* _Task statement_
Print the records below exactly, from the line containing "[327,385,366,392] server. ->" down to the line containing "[238,388,320,403] heruistics) ->", both lines included, and omit every picture.

* _Dataset excerpts_

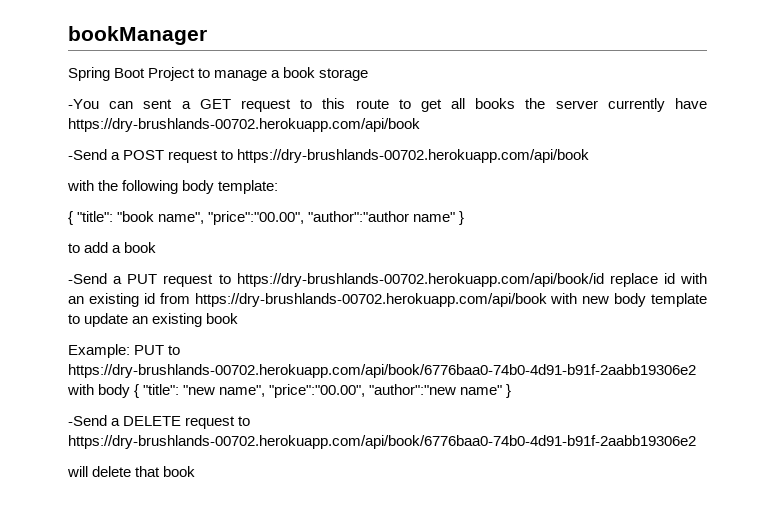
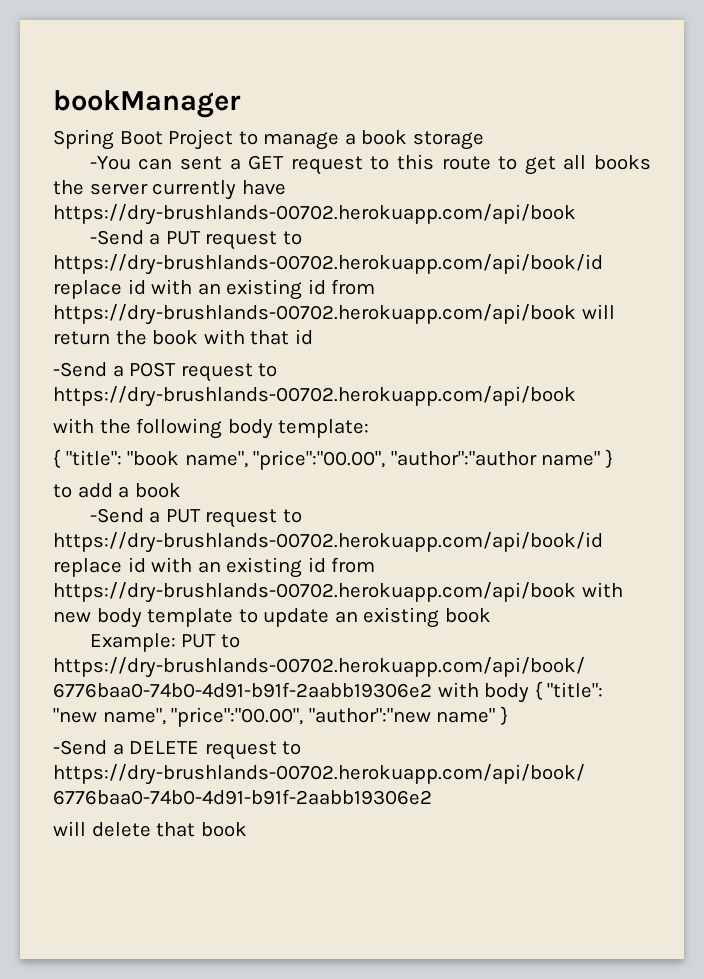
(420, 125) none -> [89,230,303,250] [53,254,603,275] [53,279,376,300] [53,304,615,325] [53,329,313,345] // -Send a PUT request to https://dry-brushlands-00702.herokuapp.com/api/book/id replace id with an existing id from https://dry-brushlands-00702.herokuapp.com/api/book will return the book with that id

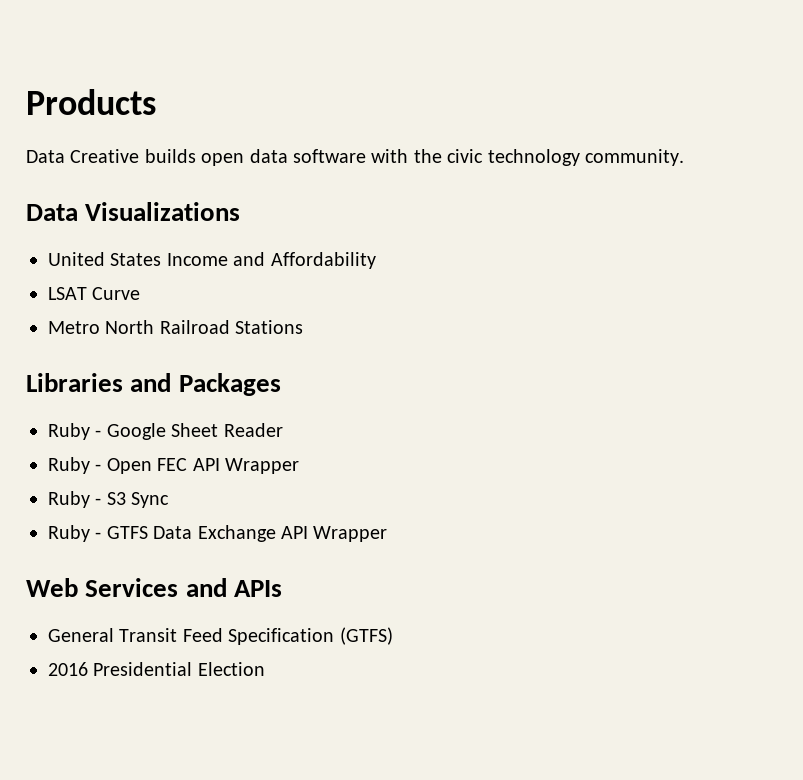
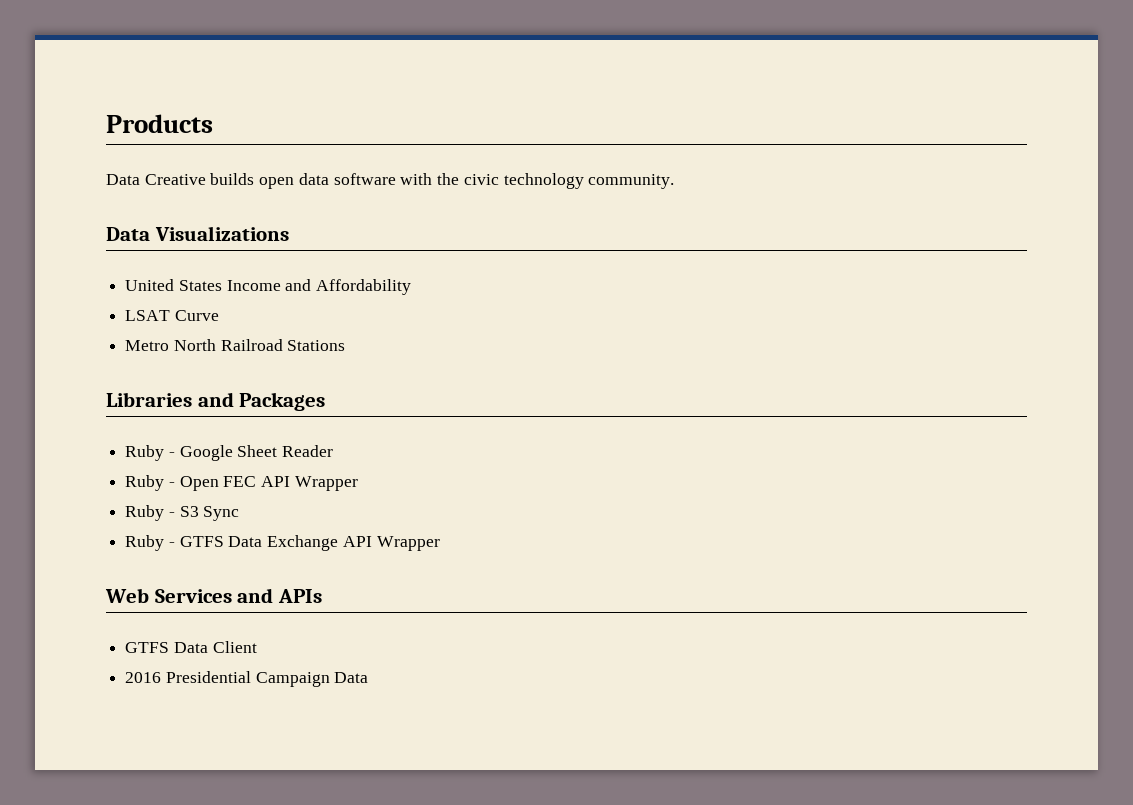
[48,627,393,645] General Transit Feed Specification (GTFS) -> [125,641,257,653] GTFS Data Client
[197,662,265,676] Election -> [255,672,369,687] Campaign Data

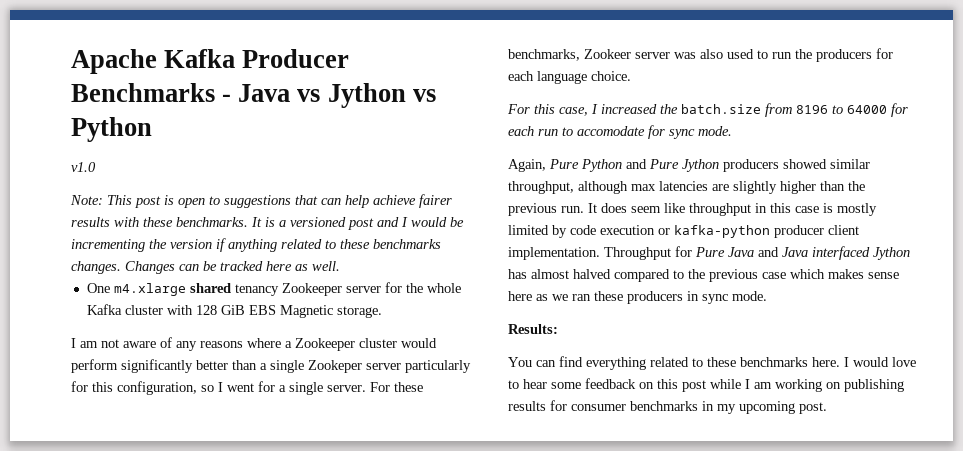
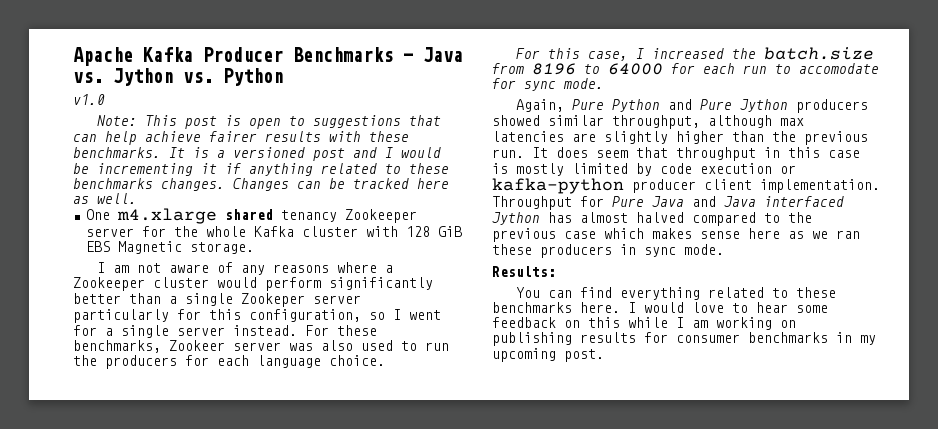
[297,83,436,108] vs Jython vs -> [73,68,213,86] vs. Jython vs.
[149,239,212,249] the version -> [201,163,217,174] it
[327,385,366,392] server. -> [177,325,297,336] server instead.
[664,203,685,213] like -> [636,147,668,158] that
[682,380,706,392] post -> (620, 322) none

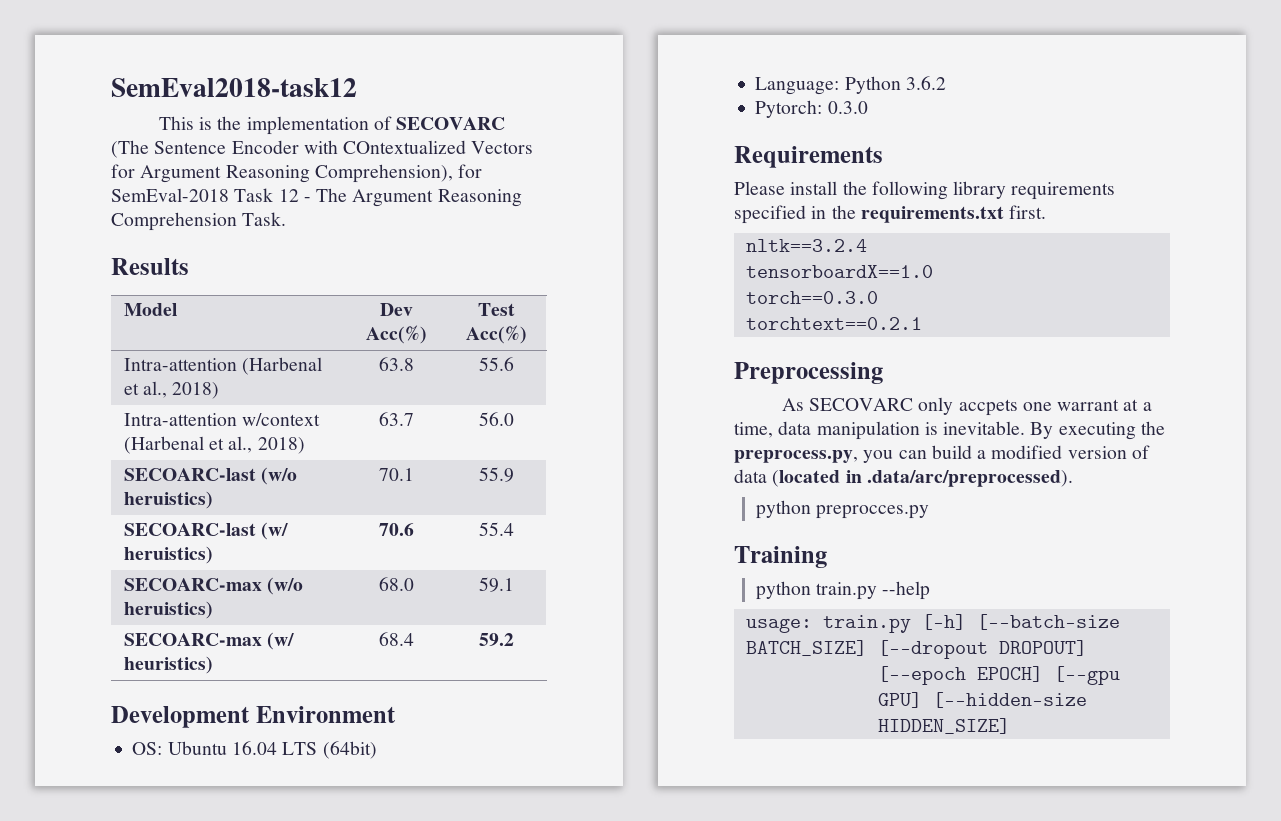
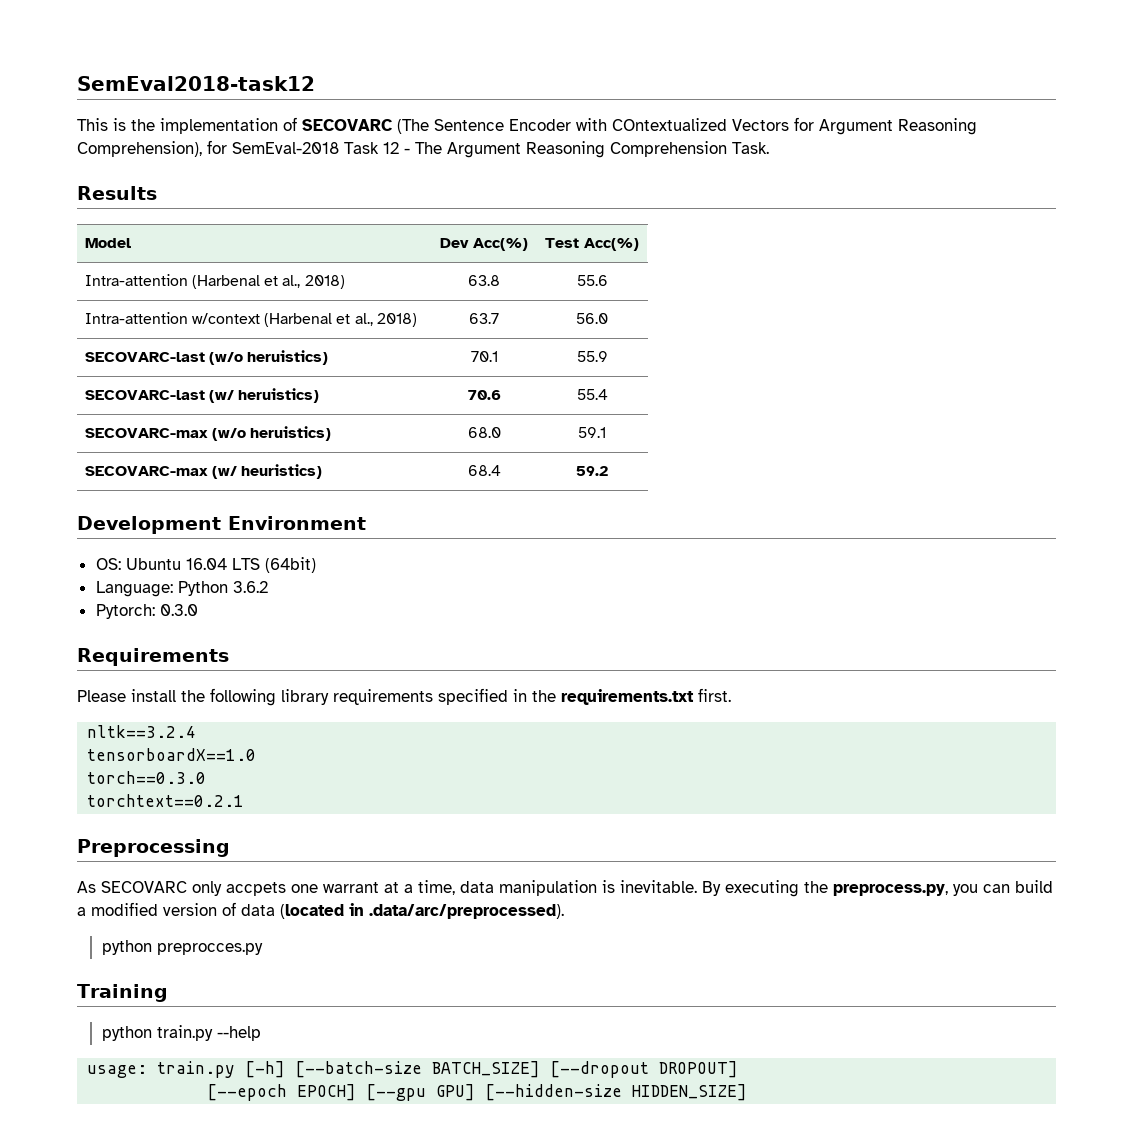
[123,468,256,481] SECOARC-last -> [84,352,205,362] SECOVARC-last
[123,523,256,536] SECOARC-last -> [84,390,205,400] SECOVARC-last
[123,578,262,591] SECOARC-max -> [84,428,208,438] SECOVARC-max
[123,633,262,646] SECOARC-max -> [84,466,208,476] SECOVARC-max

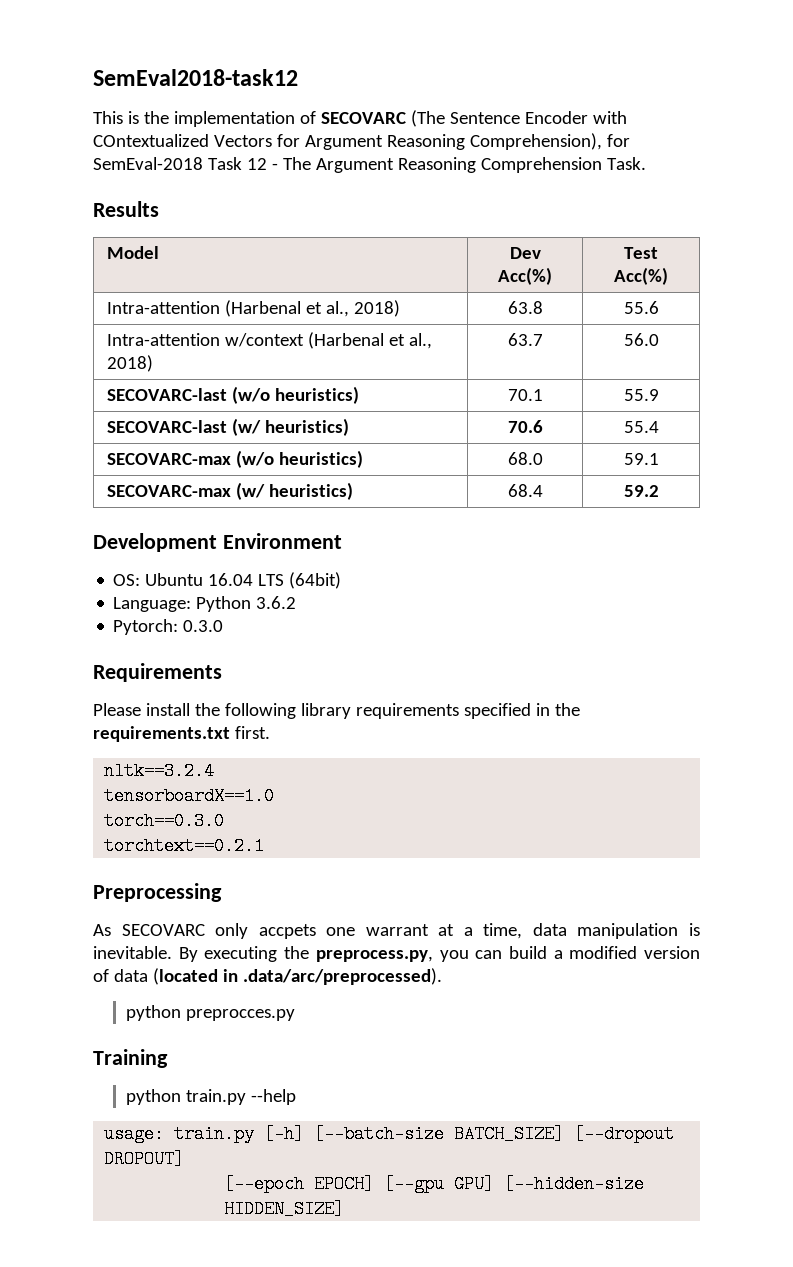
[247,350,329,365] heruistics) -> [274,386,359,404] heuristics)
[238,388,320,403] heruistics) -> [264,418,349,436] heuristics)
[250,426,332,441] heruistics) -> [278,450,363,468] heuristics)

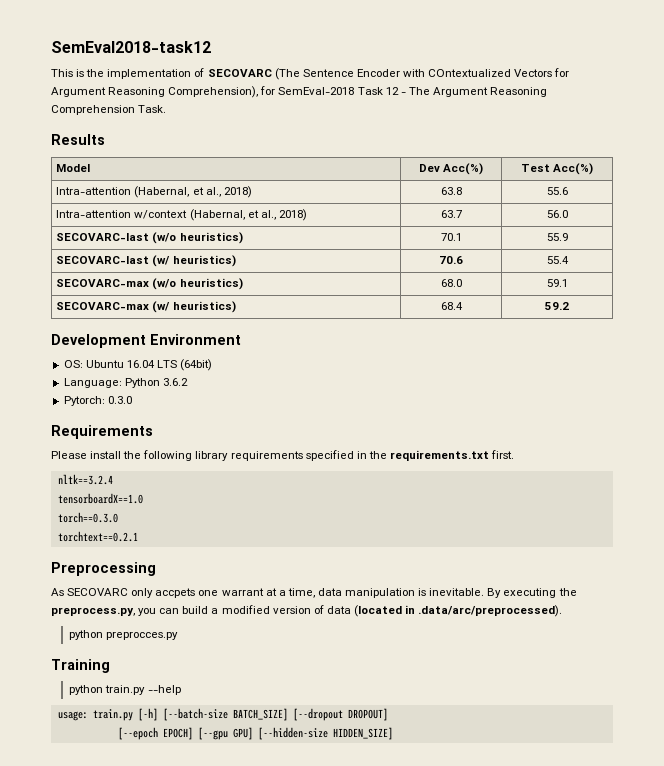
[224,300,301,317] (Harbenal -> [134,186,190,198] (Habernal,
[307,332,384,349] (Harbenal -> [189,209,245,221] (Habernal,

* _Finished task_
[327,385,366,392] server. -> [177,325,297,336] server instead.
[664,203,685,213] like -> [636,147,668,158] that
[682,380,706,392] post -> (620, 322) none

[123,468,256,481] SECOARC-last -> [84,352,205,362] SECOVARC-last
[123,523,256,536] SECOARC-last -> [84,390,205,400] SECOVARC-last
[123,578,262,591] SECOARC-max -> [84,428,208,438] SECOVARC-max
[123,633,262,646] SECOARC-max -> [84,466,208,476] SECOVARC-max

[247,350,329,365] heruistics) -> [274,386,359,404] heuristics)
[238,388,320,403] heruistics) -> [264,418,349,436] heuristics)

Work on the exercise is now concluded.